Zemské desky (; in old Czech, always desky zemské, literal translation, "Land tables") is old Czech source of law. It is predecessor of land registry for real estates owned under allodial title (hereditary estates). Also resolutions of Diets, rulings of the Land (supreme) Court and other general legal rules were recorded there.

They enjoyed kind of special quasi-worship: they were called the "witness which cannot be prevailed upon". Only very few people could have access to them. During sessions of the Land Court, when called as evidence, they were not brought in the Court's main hall, but only read from a special balcony. Officer in charge of them was the Lord High Scribe of Bohemia, from the gentry. They were not led a book - a year, but record after record filling the whole book, not to waste paper. Also they were not numbered, but hand painted with different symbols, and then called as book of colour ... of that symbol, e.g. (Book - Quaternus - of) Color of Death, Color of Parrot etc.

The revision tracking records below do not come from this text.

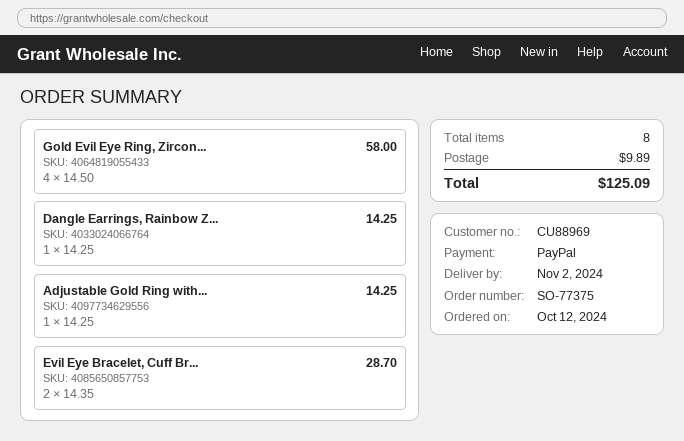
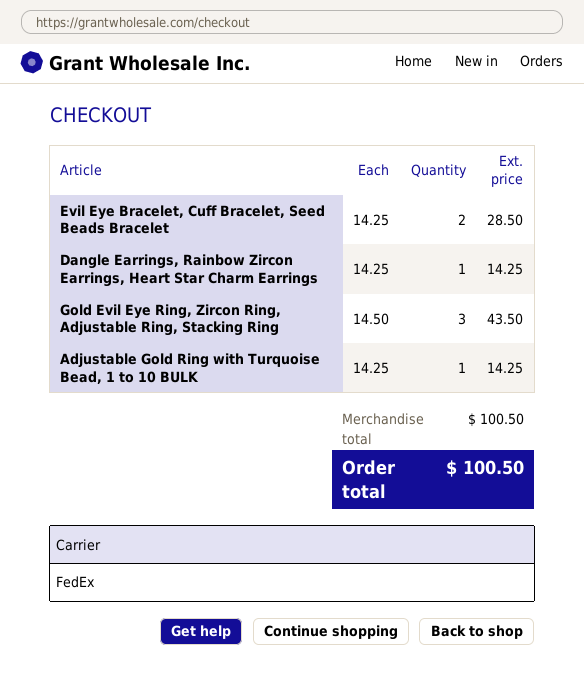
Gold Evil Eye Ring, Zircon...: 4 x 14.50 = 58.00 -> 3 x 14.50 = 43.50
Evil Eye Bracelet, Cuff Br...: 2 x 14.35 = 28.70 -> 2 x 14.25 = 28.50
shipping: 9.89 -> none
total: 125.09 -> 100.50

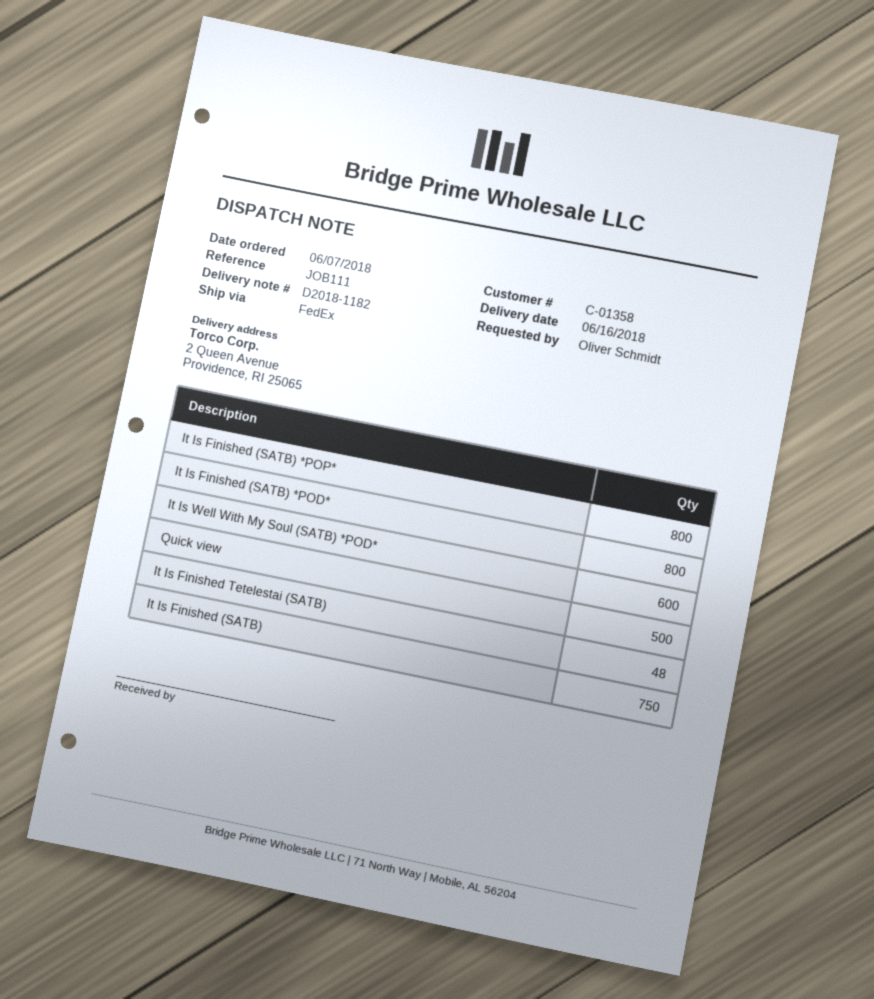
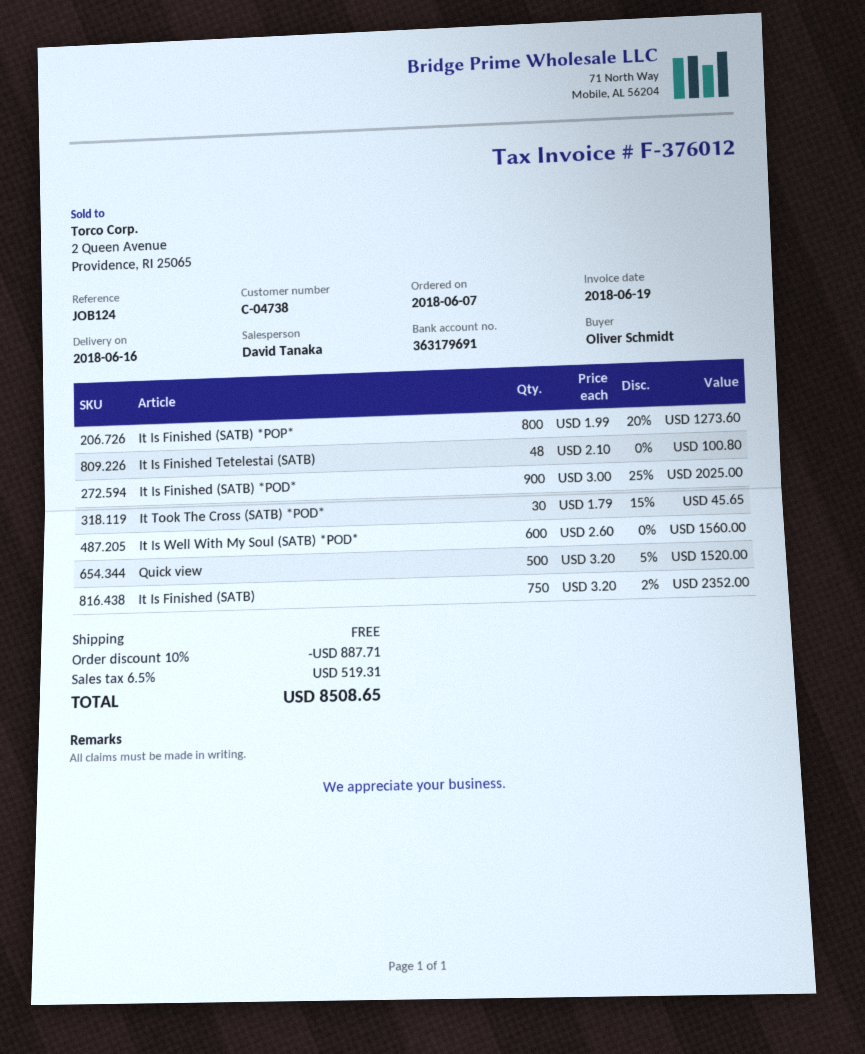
customer number: C-01358 -> C-04738
reference: JOB111 -> JOB124
It Is Finished (SATB) *POD*: 800 -> 900
It Took The Cross (SATB) *POD*: none -> 30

In Bohemia, they were kept from before 1278. But these all burnt during the great Fire of Prague on June 2, 1541, the only exception was Volume from years 1316-1324. Since year 1541 the Bohemian tables have been preserved. Moravian tables go uninterruptedly from their founding in 1348. During reign of Francis II (1795) they were numbered and the practice of colors and poetical names stopped. They ceased to be used for recording in the year 1948, as a source of law in rare cases serve up today.